WORK TO BE COMPLETED :: The required answer is a copy of each line in the entries below that includes "description".
[EXERCISE INPUT — start]
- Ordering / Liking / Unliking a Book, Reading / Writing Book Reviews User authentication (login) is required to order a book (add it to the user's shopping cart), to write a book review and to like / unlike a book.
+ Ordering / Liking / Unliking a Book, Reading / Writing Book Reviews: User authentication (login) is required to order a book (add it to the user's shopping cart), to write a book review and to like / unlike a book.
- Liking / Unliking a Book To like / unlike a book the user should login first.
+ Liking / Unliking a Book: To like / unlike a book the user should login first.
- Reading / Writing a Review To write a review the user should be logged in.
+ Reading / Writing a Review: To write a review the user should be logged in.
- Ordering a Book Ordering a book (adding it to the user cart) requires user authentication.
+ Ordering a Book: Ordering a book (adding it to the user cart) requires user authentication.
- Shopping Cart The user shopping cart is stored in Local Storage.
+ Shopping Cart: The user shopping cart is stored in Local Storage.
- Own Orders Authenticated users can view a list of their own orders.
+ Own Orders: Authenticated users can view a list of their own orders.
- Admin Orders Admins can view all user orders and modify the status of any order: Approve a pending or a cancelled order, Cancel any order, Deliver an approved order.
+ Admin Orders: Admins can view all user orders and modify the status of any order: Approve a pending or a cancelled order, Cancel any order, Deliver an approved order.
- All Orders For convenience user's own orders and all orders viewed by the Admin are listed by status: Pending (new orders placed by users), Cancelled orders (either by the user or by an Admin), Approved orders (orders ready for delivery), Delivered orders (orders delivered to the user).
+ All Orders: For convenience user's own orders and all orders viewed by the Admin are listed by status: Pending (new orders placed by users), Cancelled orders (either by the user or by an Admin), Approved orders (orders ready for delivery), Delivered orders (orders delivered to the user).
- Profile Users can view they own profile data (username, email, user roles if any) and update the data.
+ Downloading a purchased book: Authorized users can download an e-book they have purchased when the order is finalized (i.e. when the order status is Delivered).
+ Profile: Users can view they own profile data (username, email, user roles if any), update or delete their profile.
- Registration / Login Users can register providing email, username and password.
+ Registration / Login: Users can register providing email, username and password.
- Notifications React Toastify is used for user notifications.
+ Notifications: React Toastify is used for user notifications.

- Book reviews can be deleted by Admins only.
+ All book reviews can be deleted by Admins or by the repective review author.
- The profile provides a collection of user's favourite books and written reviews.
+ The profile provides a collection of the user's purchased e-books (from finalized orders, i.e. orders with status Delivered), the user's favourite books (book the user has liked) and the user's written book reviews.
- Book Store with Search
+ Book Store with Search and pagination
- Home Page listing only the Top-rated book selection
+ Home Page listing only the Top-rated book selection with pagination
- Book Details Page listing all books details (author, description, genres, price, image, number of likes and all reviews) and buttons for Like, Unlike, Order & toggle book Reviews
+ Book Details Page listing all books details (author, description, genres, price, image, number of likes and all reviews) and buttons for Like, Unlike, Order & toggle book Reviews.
[EXERCISE INPUT — finish]
RESPONSE TO THIS EXERCISE ::
- Book Details Page listing all books details (author, description, genres, price, image, number of likes and all reviews) and buttons for Like, Unlike, Order & toggle book Reviews
+ Book Details Page listing all books details (author, description, genres, price, image, number of likes and all reviews) and buttons for Like, Unlike, Order & toggle book Reviews.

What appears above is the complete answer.